▶ _Provided records_
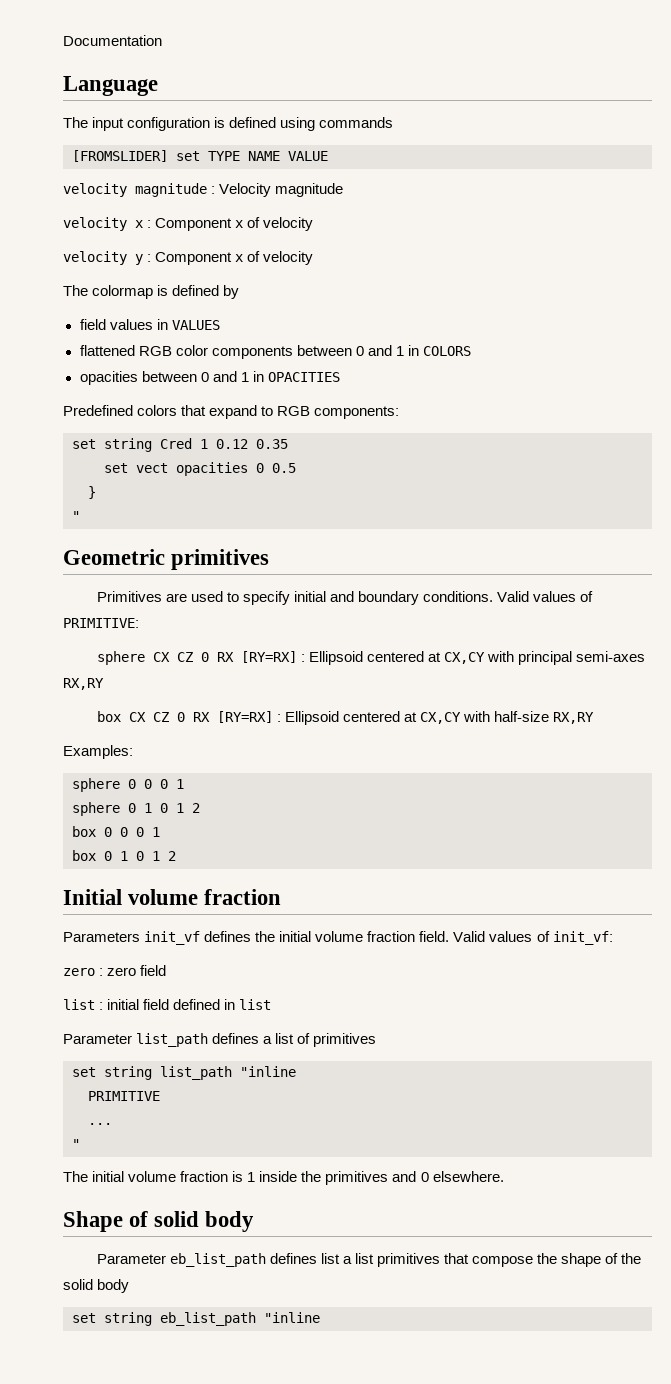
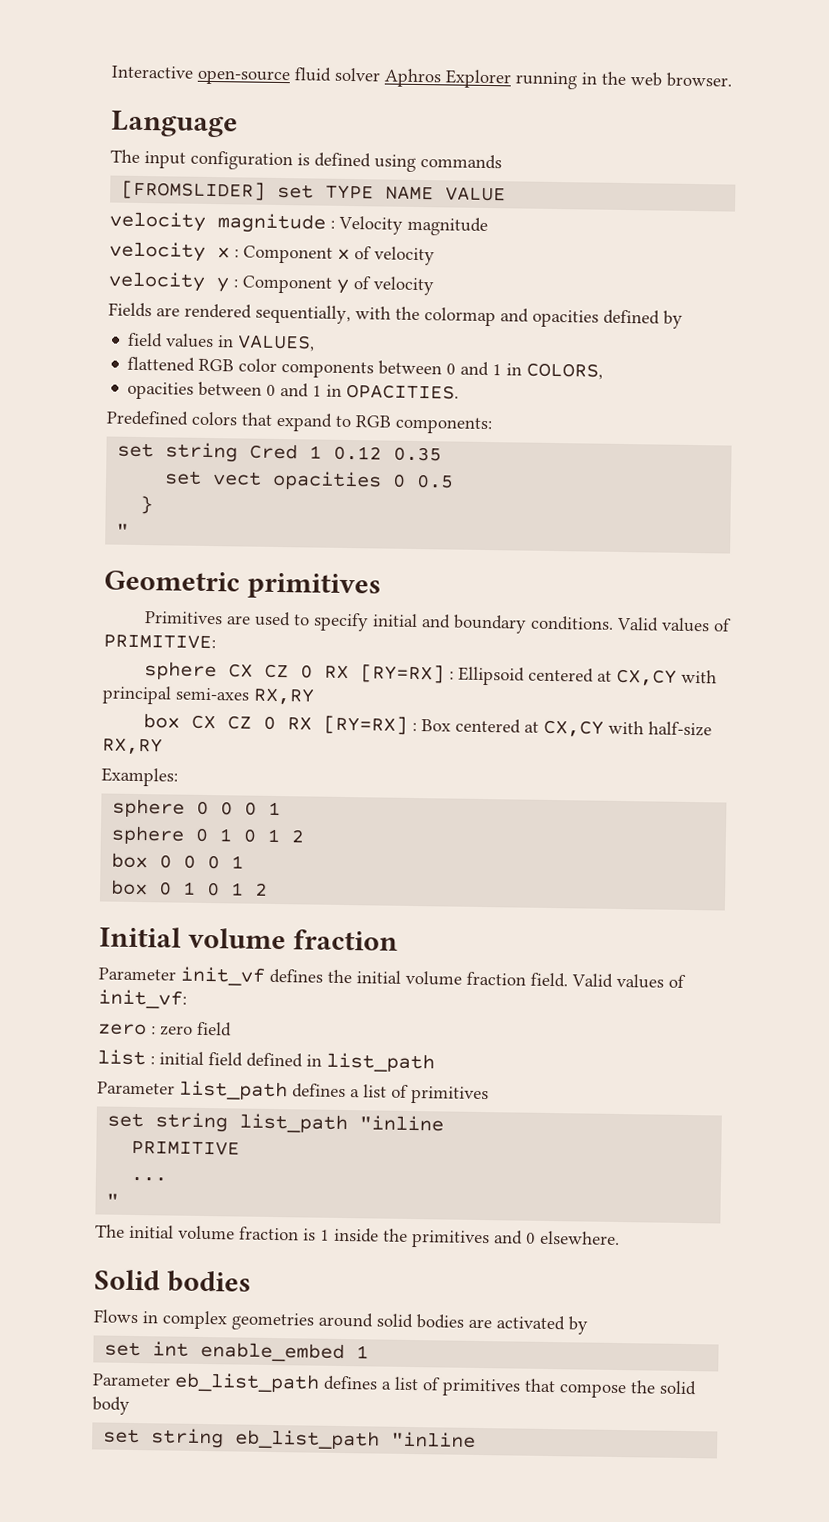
[63,35,162,46] Documentation -> [111,65,732,90] Interactive open-source fluid solver Aphros Explorer running in the web browser.
[235,251,314,265] [63,285,169,299] x of velocity // The colormap is -> [336,276,435,296] [108,302,599,328] y of velocity // Fields are rendered sequentially, with the colormap and opacities
[171,320,220,330] VALUES -> [237,334,316,352] VALUES,
[422,346,471,356] COLORS -> [526,362,604,380] COLORS,
[267,372,340,382] OPACITIES -> [346,383,460,400] OPACITIES.
[284,711,339,725] Ellipsoid -> [420,719,451,732] Box
[63,932,140,942] Parameters -> [98,967,176,981] Parameter
[239,999,272,1010] list -> [326,1052,435,1073] list_path
[63,1211,255,1232] Shape of solid body -> [94,1269,251,1293] [93,1309,588,1335] [104,1341,370,1363] Solid bodies // Flows in complex geometries around solid bodies are activated by // set int enable_embed 1
[320,1253,375,1264] list a list -> [381,1376,441,1391] a list of
[561,1253,642,1267] shape of the -> (656, 1387) none

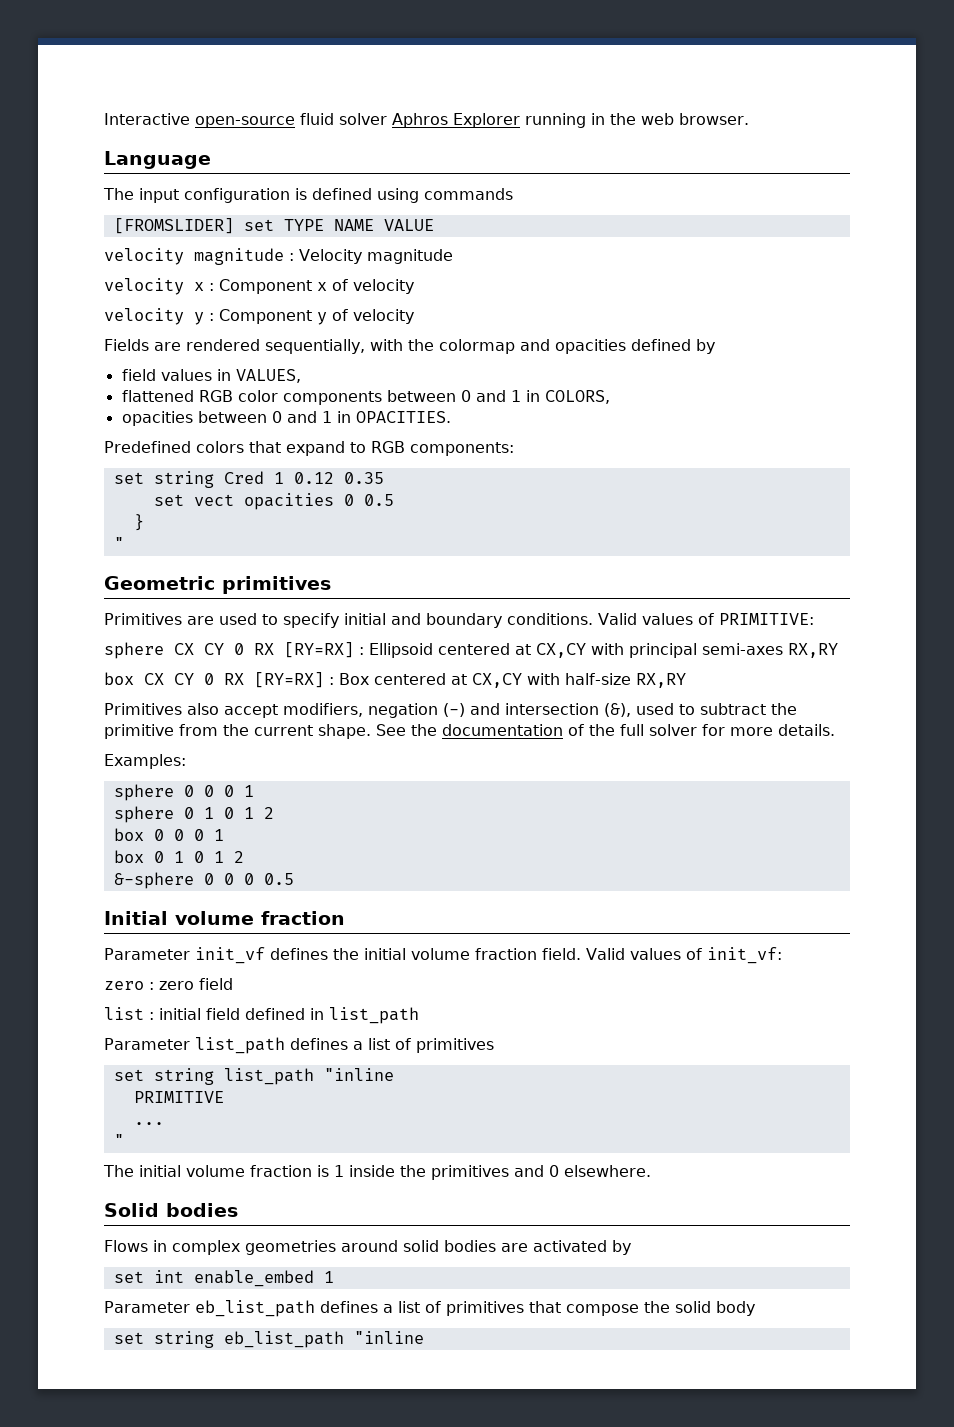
[263,663,289,679] CZ -> [204,643,224,655] CY
[226,715,252,730] CZ -> [174,673,194,685] CY
(163, 746) none -> [104,703,797,718] [104,724,835,739] // Primitives also accept modifiers, negation (-) and intersection (&), used to subtract the primitive from the current shape. See the documentation of the full solver for more details.
(269, 889) none -> [113,872,294,889] // &-sphere 0 0 0 0.5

▶ _Requirement_
With all pictures excluded, output exactly the lines from the one containing "[267,372,340,382] OPACITIES ->" through the final line of the entries, inclusive.

▶ _Response_
[267,372,340,382] OPACITIES -> [346,383,460,400] OPACITIES.
[284,711,339,725] Ellipsoid -> [420,719,451,732] Box
[63,932,140,942] Parameters -> [98,967,176,981] Parameter
[239,999,272,1010] list -> [326,1052,435,1073] list_path
[63,1211,255,1232] Shape of solid body -> [94,1269,251,1293] [93,1309,588,1335] [104,1341,370,1363] Solid bodies // Flows in complex geometries around solid bodies are activated by // set int enable_embed 1
[320,1253,375,1264] list a list -> [381,1376,441,1391] a list of
[561,1253,642,1267] shape of the -> (656, 1387) none

[263,663,289,679] CZ -> [204,643,224,655] CY
[226,715,252,730] CZ -> [174,673,194,685] CY
(163, 746) none -> [104,703,797,718] [104,724,835,739] // Primitives also accept modifiers, negation (-) and intersection (&), used to subtract the primitive from the current shape. See the documentation of the full solver for more details.
(269, 889) none -> [113,872,294,889] // &-sphere 0 0 0 0.5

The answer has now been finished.